[Opening Data for review section]
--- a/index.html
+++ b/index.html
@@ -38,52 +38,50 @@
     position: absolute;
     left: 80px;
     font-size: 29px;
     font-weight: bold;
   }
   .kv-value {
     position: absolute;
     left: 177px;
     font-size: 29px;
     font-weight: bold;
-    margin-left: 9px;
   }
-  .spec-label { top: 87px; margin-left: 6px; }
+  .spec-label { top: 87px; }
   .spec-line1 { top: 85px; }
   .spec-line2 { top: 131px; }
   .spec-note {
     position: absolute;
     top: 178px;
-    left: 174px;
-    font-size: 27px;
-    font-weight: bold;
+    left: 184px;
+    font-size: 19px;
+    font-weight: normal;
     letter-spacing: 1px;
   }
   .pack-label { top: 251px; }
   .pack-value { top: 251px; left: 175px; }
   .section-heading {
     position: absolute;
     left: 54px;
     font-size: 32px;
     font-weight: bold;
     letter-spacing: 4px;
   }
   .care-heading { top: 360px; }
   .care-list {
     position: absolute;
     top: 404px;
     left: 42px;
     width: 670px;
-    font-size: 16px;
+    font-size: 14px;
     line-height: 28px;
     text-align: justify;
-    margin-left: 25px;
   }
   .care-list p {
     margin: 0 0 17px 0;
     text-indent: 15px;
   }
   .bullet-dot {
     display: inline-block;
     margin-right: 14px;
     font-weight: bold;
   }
[Closing Data for review section]
[Opening Data for review section]
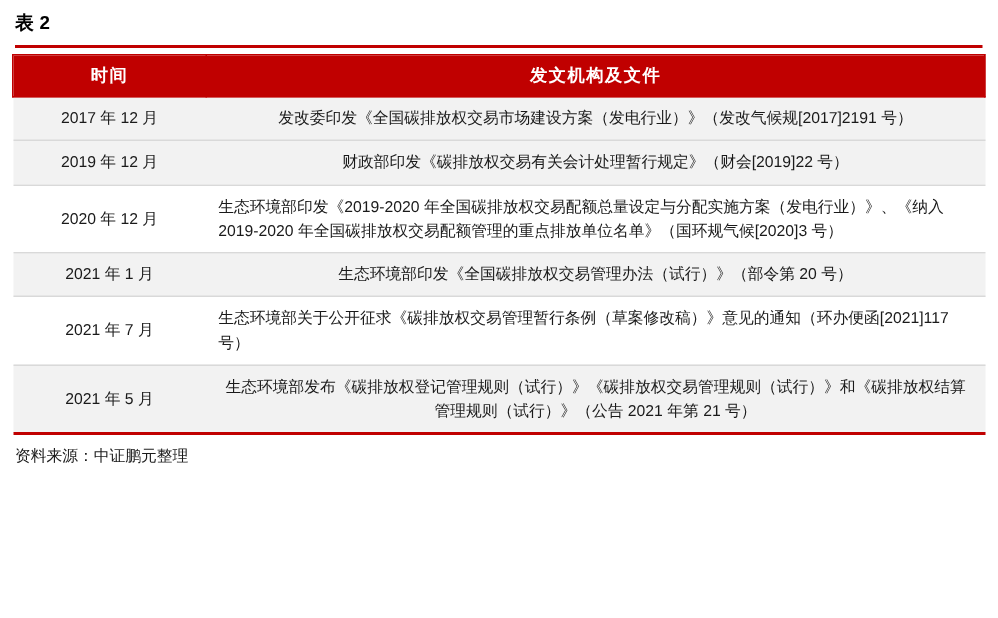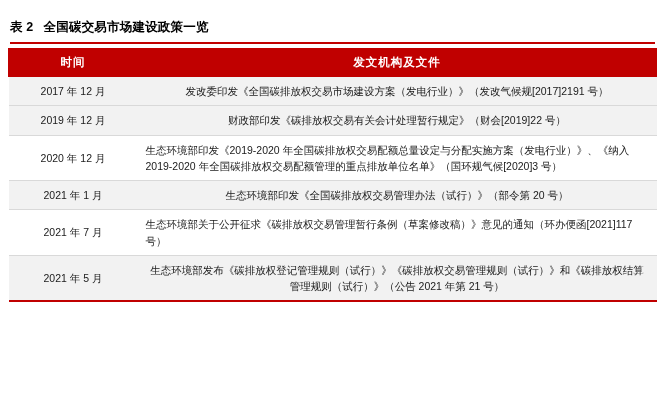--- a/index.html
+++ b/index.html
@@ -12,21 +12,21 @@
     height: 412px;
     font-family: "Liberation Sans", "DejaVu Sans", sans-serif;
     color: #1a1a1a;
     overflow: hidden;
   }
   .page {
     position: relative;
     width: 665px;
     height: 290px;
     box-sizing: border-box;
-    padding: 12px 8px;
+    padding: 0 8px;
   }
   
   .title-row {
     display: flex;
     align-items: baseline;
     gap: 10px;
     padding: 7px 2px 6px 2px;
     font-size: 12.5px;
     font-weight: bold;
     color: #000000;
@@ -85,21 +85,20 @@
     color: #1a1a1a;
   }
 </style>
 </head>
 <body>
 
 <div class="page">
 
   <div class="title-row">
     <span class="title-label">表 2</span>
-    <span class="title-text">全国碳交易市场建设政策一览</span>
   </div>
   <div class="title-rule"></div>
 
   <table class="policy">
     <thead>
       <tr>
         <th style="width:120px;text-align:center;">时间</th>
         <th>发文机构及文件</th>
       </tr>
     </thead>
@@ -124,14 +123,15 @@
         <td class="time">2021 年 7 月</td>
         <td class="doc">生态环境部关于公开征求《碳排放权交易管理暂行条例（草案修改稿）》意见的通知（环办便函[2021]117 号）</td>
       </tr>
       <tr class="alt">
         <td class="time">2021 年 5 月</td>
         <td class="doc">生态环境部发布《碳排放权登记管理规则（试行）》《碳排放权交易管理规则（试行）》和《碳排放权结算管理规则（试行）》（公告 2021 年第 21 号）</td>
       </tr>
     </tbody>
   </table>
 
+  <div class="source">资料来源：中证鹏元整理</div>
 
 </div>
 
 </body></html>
[Closing Data for review section]
What the exercise asks:
Search the entries for the word "left". Copy each line where it appears.

Answer below:
     left: 80px;
     left: 177px;
-    margin-left: 9px;
-  .spec-label { top: 87px; margin-left: 6px; }
-    left: 174px;
+    left: 184px;
   .pack-value { top: 251px; left: 175px; }
     left: 54px;
     left: 42px;
-    margin-left: 25px;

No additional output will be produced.